You are viewing a plain text version of this content. The canonical link for it is here.
Posted to users@subversion.apache.org by Daniel Griscom <gr...@suitable.com> on 2006/02/03 15:24:06 UTC

Binary diffs: real-world differencing?

I'm looking into Subversion, and since I do a lot of multimedia work 
I'm especially interested in its ability to do binary diffs. But I'm 
wondering: has anyone documented how well this reduces 
traffic/storage with different types of real-world files? For 
instance:

- Change a small region of a JPEG file, and a much larger region may 
actually change

- Change a few lines of code, and a compiled executable's internal 
pointers and code locations may completely change

- Change a few pixels of a GIF file with LZW compression may mean 
that different pixel strings are represented by different keys, 
changing the whole file

- Changing a small portion of an MSWord document may (for all I know) 
change the whole file

- Adding or removing a single file from a ZIP archive may (again) 
change the compression keys, thus substantially changing the data.
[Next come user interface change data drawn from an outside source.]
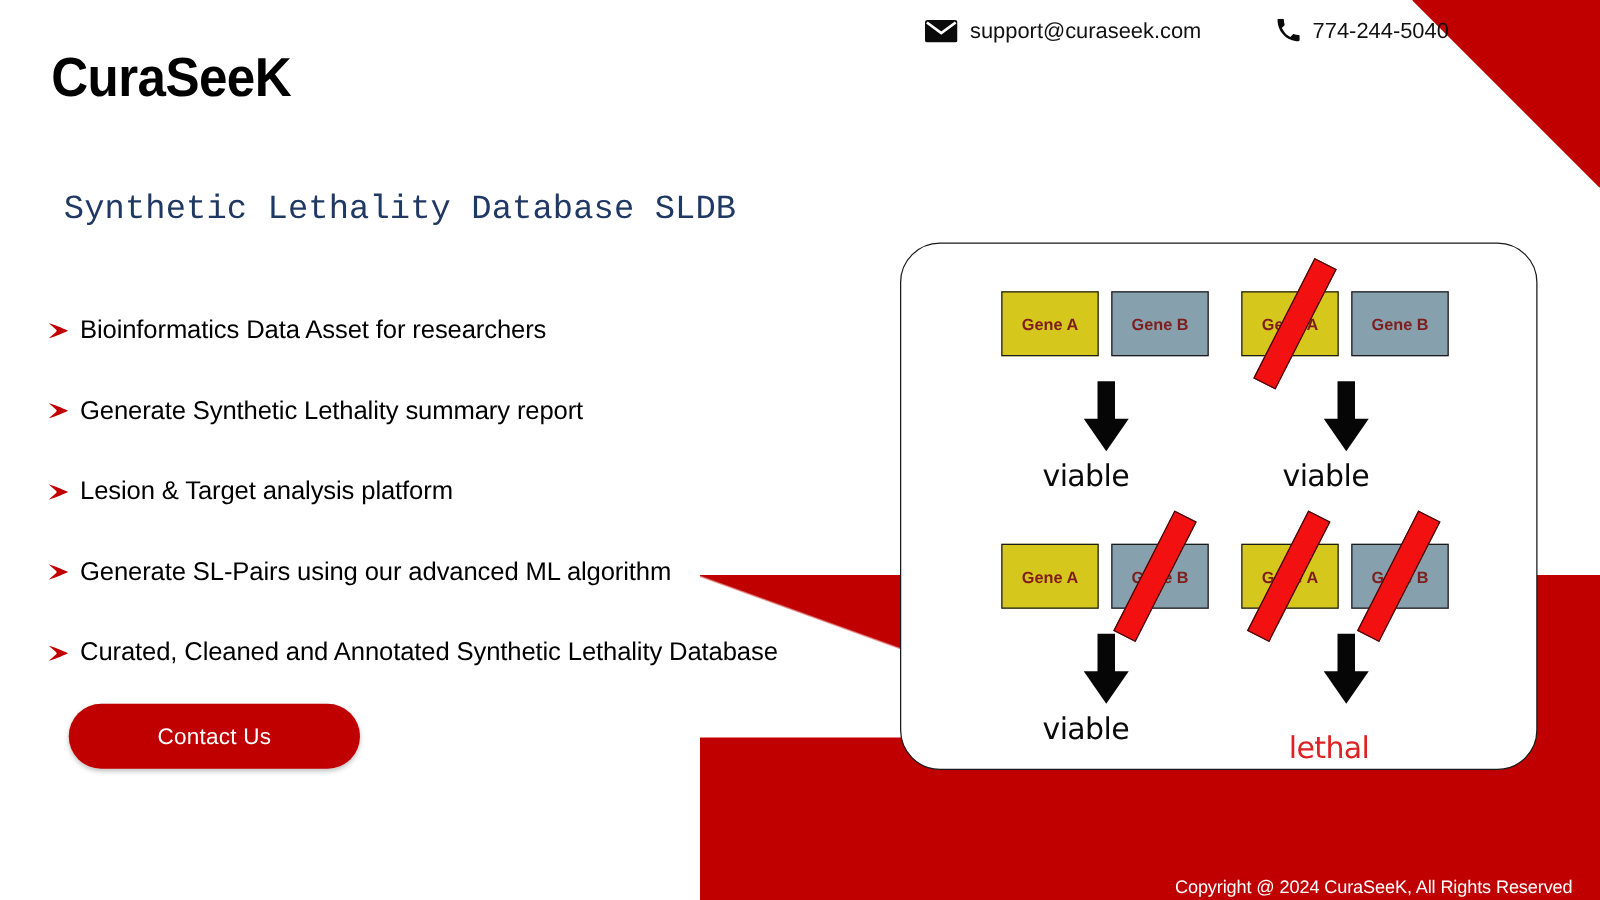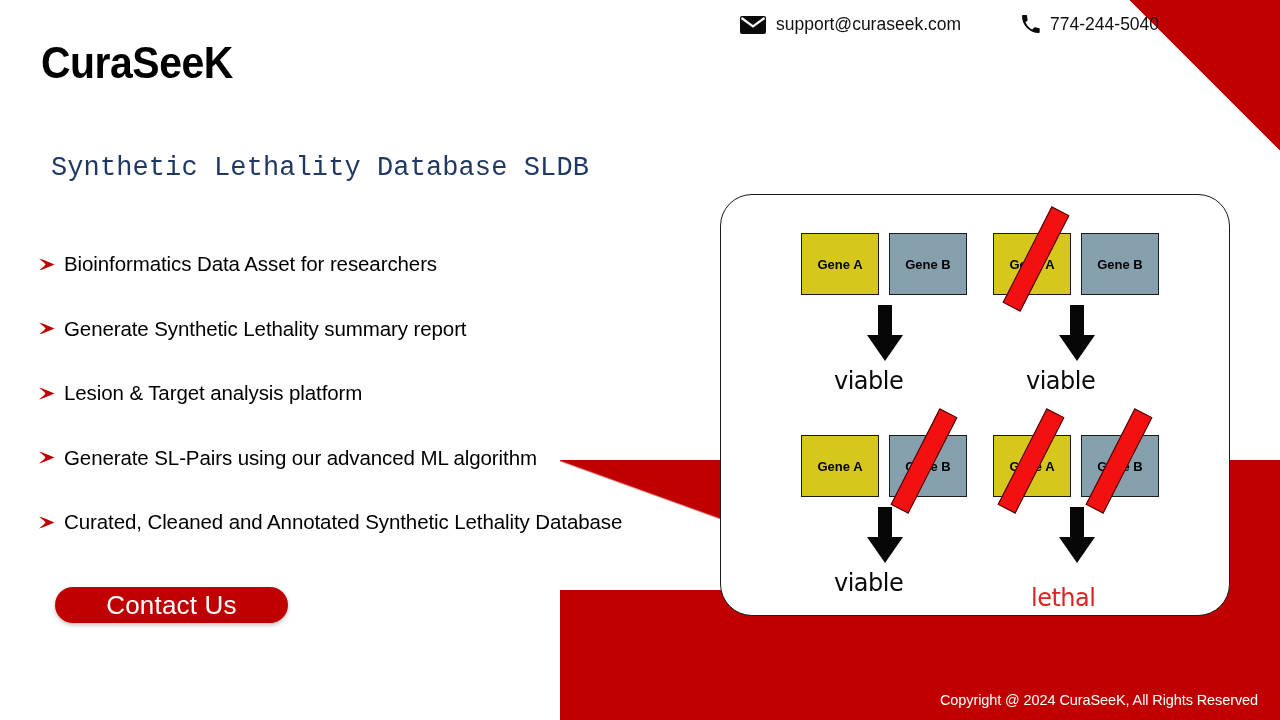--- a/index.html
+++ b/index.html
@@ -137,14 +137,14 @@
 
   .gene-box {
     position: absolute;
-    width: 78px; height: 62px;
+    width: 78px; height: 52px;
     border: 1.6px solid #1b1b1b;
     display: flex;
     align-items: center;
     justify-content: center;
     font-size: 13px;
     font-weight: bold;
-    color: #000000;
+    color: #7f1d1d;
     font-family: "Liberation Sans", sans-serif;
   }
   .gene-a { background: #d6c71d; }

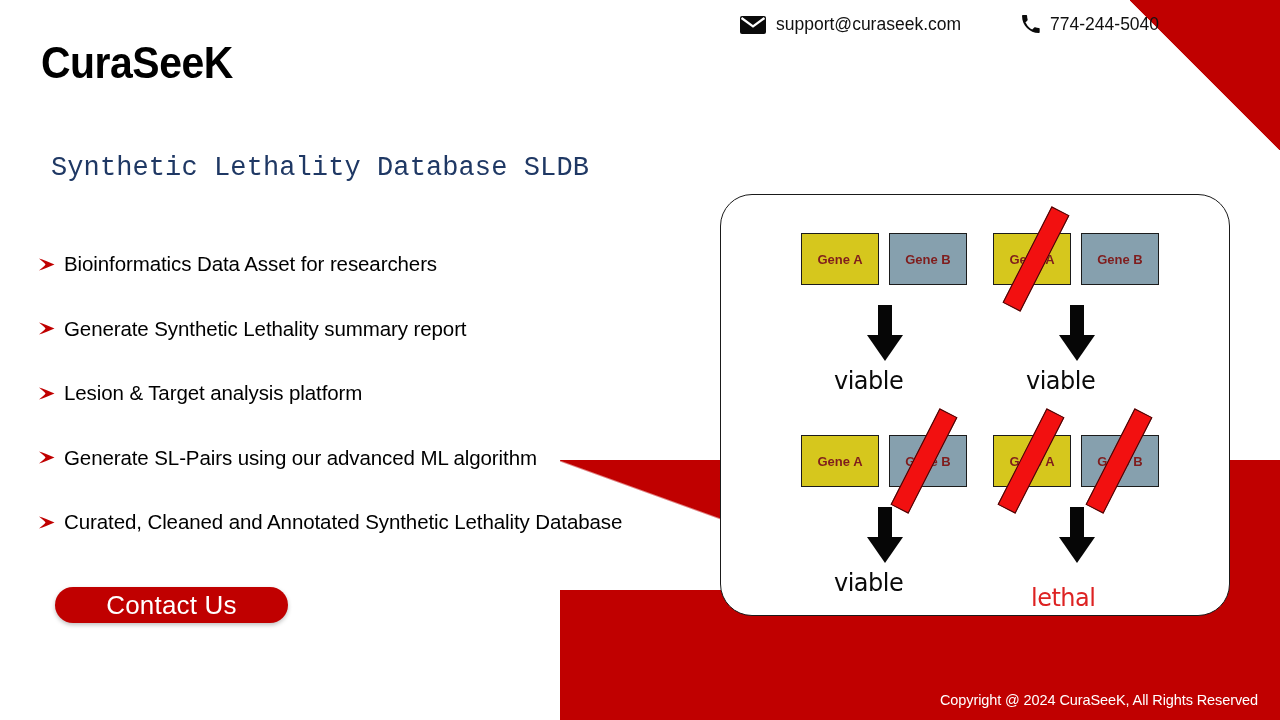--- a/index.html
+++ b/index.html
@@ -104,18 +104,17 @@
   .cta-button {
     position: absolute;
     left: 55px; top: 563px;
-    width: 233px; height: 36px;
+    width: 233px; height: 52px;
     background: #c00000;
     border: none;
     border-radius: 26px;
     color: #ffffff;
-    font-size: 26px;
+    font-size: 18px;
     font-family: "Liberation Sans", sans-serif;
     letter-spacing: 0.2px;
     cursor: pointer;
     box-shadow: 0 2px 4px rgba(0,0,0,0.25);
     z-index: 3;
-    margin-top: 24px;
   }
 
   

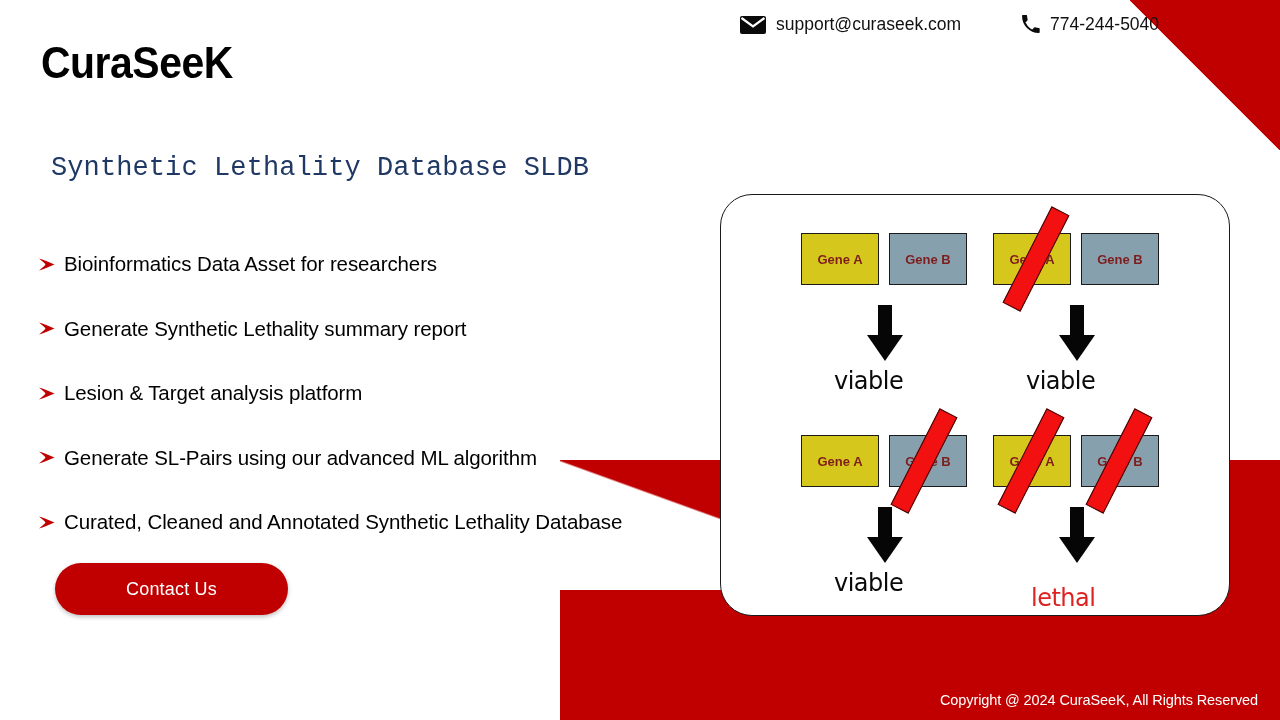--- a/index.html
+++ b/index.html
@@ -192,7 +192,7 @@
   
   .footer-copyright {
     position: absolute;
-    right: 22px; bottom: 12px;
+    right: 22px; bottom: 2px;
     font-size: 14.5px;
     color: #ffffff;
     white-space: nowrap;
This leaves me wondering whether every time I change a binary file 
SVN will spend a long time carefully comparing the old and new 
versions, only to throw up its hands and copy the entire new file 
into the repository.


So, has anyone documented how well different types of binary files 
are differenced? If not, is there a way I can easily test it myself, 
perhaps with a command-line executable that takes two files and 
outputs a "binary difference" file?


Thanks,
Dan

-- 
Daniel T. Griscom             griscom@suitable.com
Suitable Systems              http://www.suitable.com/
1 Centre Street, Suite 204    (781) 665-0053
Wakefield, MA  01880-2400

---------------------------------------------------------------------
To unsubscribe, e-mail: users-unsubscribe@subversion.tigris.org
For additional commands, e-mail: users-help@subversion.tigris.org

Re: Binary diffs: real-world differencing?
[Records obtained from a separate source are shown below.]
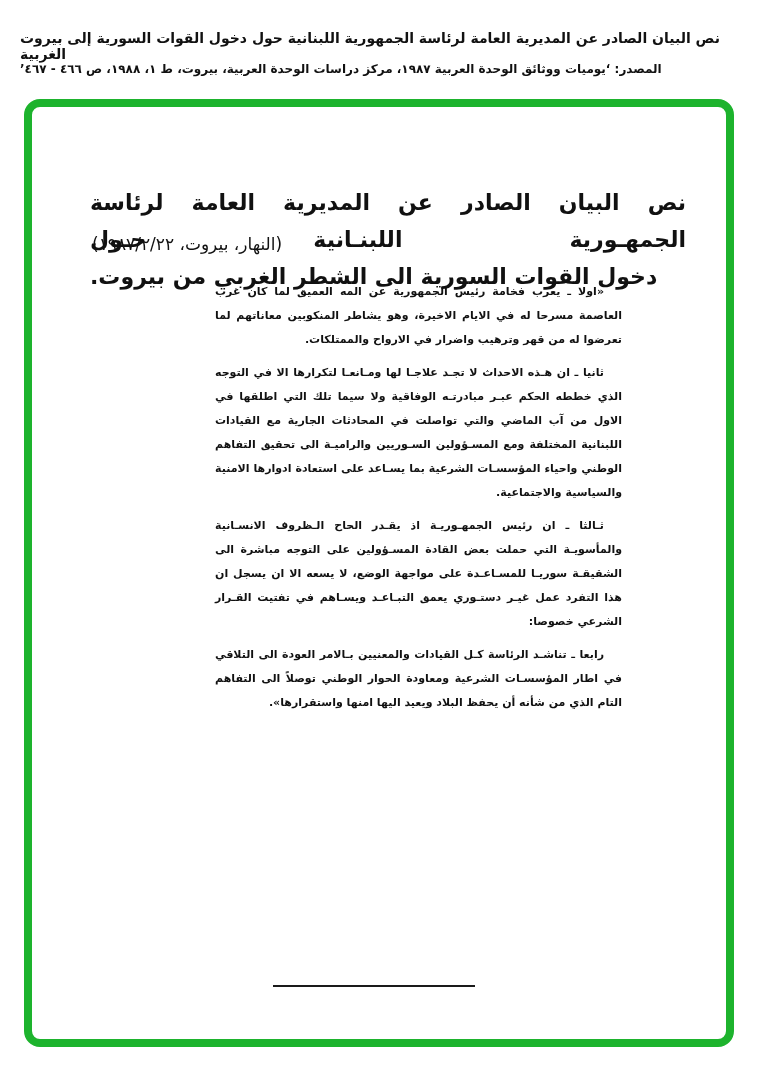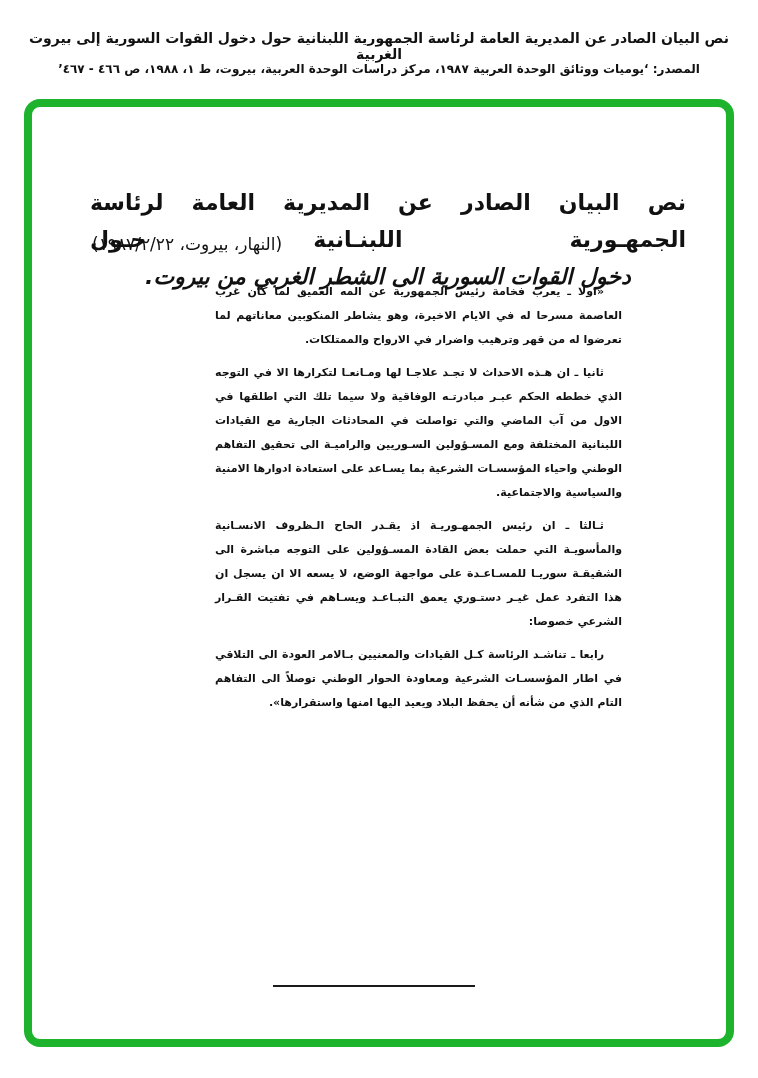--- a/index.html
+++ b/index.html
@@ -22,7 +22,7 @@
     top: 30px;
     left: 20px;
     right: 20px;
-    text-align: center;
+    text-align: left;
     direction: rtl;
   }
   .scan-header .line1 {

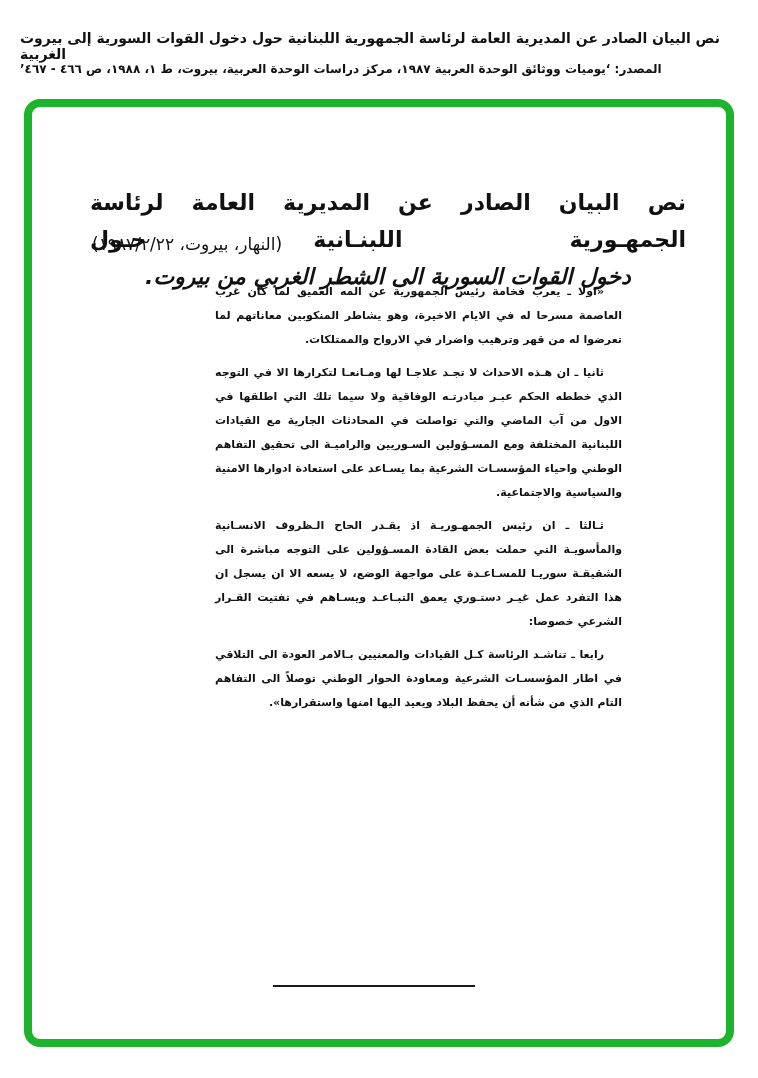--- a/index.html
+++ b/index.html
@@ -67,8 +67,7 @@
   }
   .doc-title .t2 {
     display: block;
-    text-align: center;
-    font-style: italic;
+    text-align: left;
   }
   .doc-attribution {
     position: absolute;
Posted by Daniel Griscom <gr...@suitable.com>.
At 11:27 AM -0500 2/3/06, Kevin Greiner wrote:
>On 2/3/06, Daniel Griscom <gr...@suitable.com> wrote:
>>  I'm looking into Subversion, and since I do a lot of multimedia work
>>  I'm especially interested in its ability to do binary diffs. But I'm
>>  wondering: has anyone documented how well this reduces
>>  traffic/storage with different types of real-world files?
>
>Since 1.2.0, svn has defaulted to using xdelta binary diffs. See
>http://svn.haxx.se/users/archive-2005-05/1370.shtml. You can download
>a win32 cmd-line binary here
>http://evanjones.ca/software/xdelta-win32.html to see for yourself the
>size of diffs after the kind of changes you typically make.

Sounds close, but I'm an OS X/BSD kinda guy. I tried compiling the 
xdelta1.1.3 sources, but got "unknown system" errors. I did find an 
OS X command-line version, but it's using xdelta version 3. What 
version does svn use?


Dan

-- 
Daniel T. Griscom             griscom@suitable.com
Suitable Systems              http://www.suitable.com/
1 Centre Street, Suite 204    (781) 665-0053
Wakefield, MA  01880-2400

---------------------------------------------------------------------
To unsubscribe, e-mail: users-unsubscribe@subversion.tigris.org
For additional commands, e-mail: users-help@subversion.tigris.org

Re: Binary diffs: real-world differencing?

Posted by Kevin Greiner <gr...@gmail.com>.
On 2/3/06, Daniel Griscom <gr...@suitable.com> wrote:
> I'm looking into Subversion, and since I do a lot of multimedia work
> I'm especially interested in its ability to do binary diffs. But I'm
> wondering: has anyone documented how well this reduces
> traffic/storage with different types of real-world files?

Since 1.2.0, svn has defaulted to using xdelta binary diffs. See
http://svn.haxx.se/users/archive-2005-05/1370.shtml. You can download
a win32 cmd-line binary here
http://evanjones.ca/software/xdelta-win32.html to see for yourself the
size of diffs after the kind of changes you typically make.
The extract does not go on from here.